Abstract Background Although it is known that the levels of infliximab or adalimumab are correlated with clinical response, there is controversy about the best strategy to follow in patients with Inflammatory Bowel Disease (IBD) in remission and undergoing maintenance treatment. Methods We conducted a randomized, prospective, single-blinded, and multicentre trial in patients with Crohn’s Disease (CD) or Ulcerative Colitis (UC) who have remained in clinical remission for at least 12 weeks and are receiving adalimumab (ADA) or infliximab (IFX) as maintenance treatment.
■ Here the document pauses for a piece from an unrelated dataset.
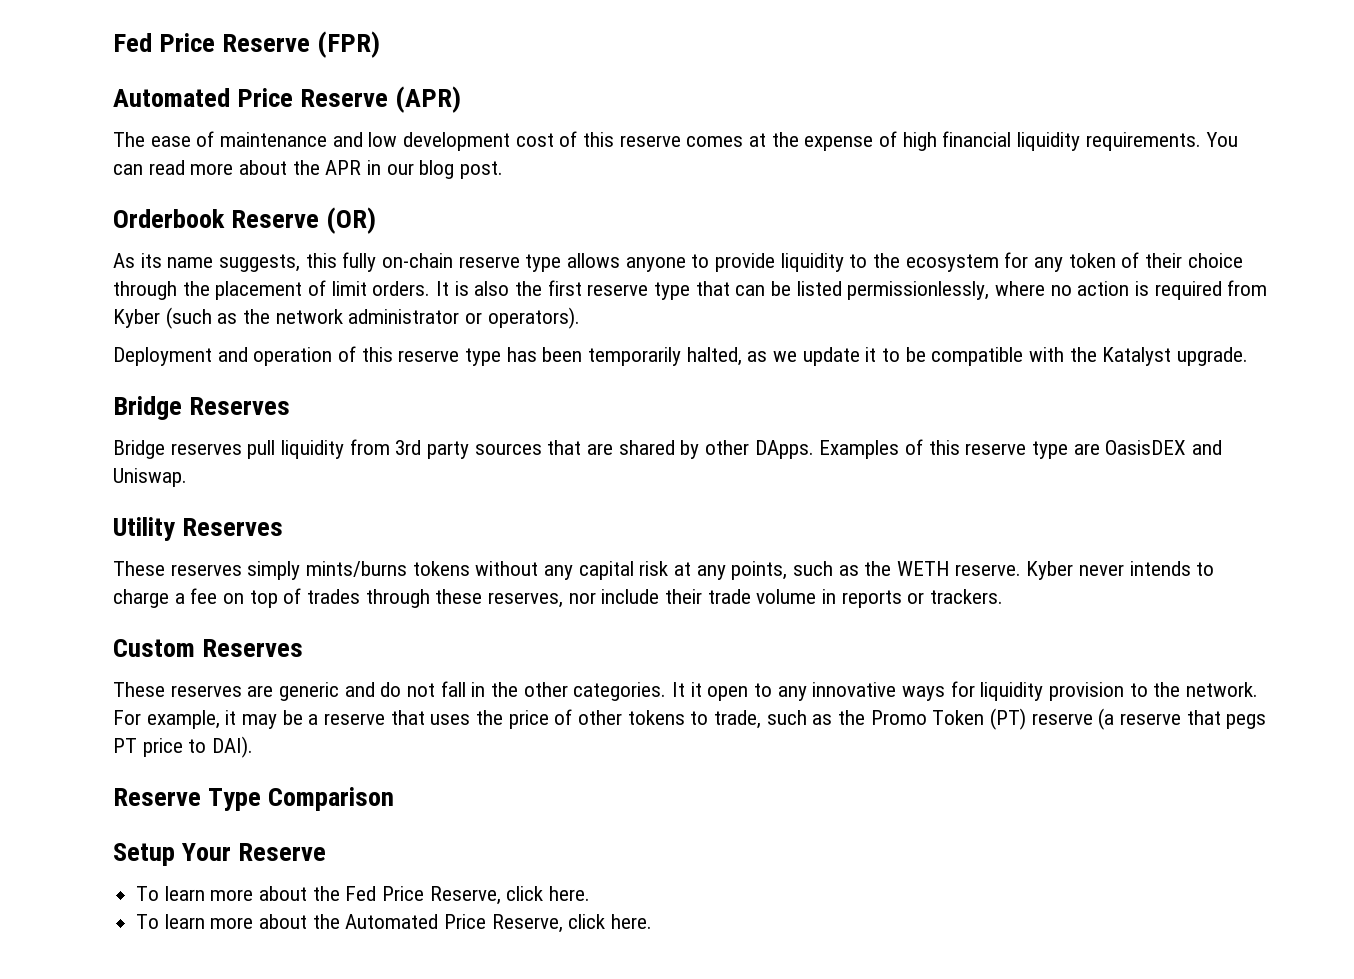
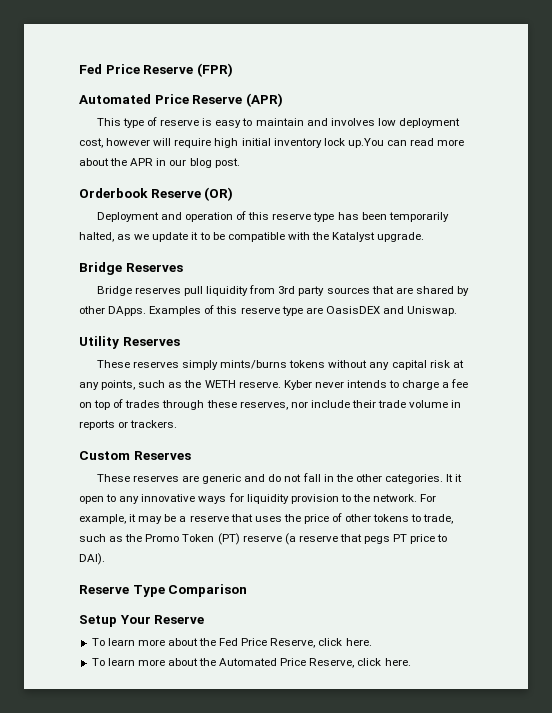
[113,131,1239,151] The ease of maintenance and low development cost of this reserve comes at the expense of high financial liquidity requirements. You -> [96,117,460,128] [79,138,384,148] This type of reserve is easy to maintain and involves low deployment cost, however will require high initial inventory lock up.You
[113,252,1243,272] [113,280,1268,300] [113,307,580,329] // As its name suggests, this fully on-chain reserve type allows anyone to provide liquidity to the ecosystem for any token of their choice through the placement of limit orders. It is also the first reserve type that can be listed permissionlessly, where no action is required from Kyber (such as the network administrator or operators). -> (234, 194) none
Patients were assigned to two groups. In the first group, patient management was done considering therapeutic drug monitoring (TDM). In the second, according to usual clinical practice (CP). The optimal serum range was within 3-7µg/ml and 5-8µg/ml for IFX and ADA respectively, based on the use of Promonitor-IFX, and Promonitor-ADL kits. The primary endpoint was to maintain patients in clinical remission (target >16% between both groups at 12 months) and diminish the frequency of flare-ups. Results In total, 209 patients were randomized, 29 UC (27.6%), 76 CD (72.4%) as the clinical practice group, and 24 UC (23.1%), 80 CD (76.9%) as the drug monitoring therapeutic group. Infliximab was administered in 105 patients and adalimumab in 104. Remission at the end of the study was achieved in 98.1% of the proactive dosing group and 90.5% of the clinical practice group (p=0.02), with a difference between both groups of 7.6%. The number of flare-ups was 1.3/10 patient-years in the TDM group and 2.4/10 patient-years in the CP group. The IRR of flare-up throughout the study was 0.71 (95% CI 0.32 – 1.55). In the group with IFX: IRR = 0.56 (95% CI 0.08 – 3.81) and with ADA: 0.78 (95% CI 0.29-2.16). The changes made in the drug dose are shown in Table 1. Conclusion Differences were found in favour of the TDM group, with increasing remission rates (7.6%) and half number of flare-ups. However, the pre-established effectiveness remission target (16%) was not met. In the subgroup of patients with Infliximab, management through TDM seems to have an advantage over usual clinical control.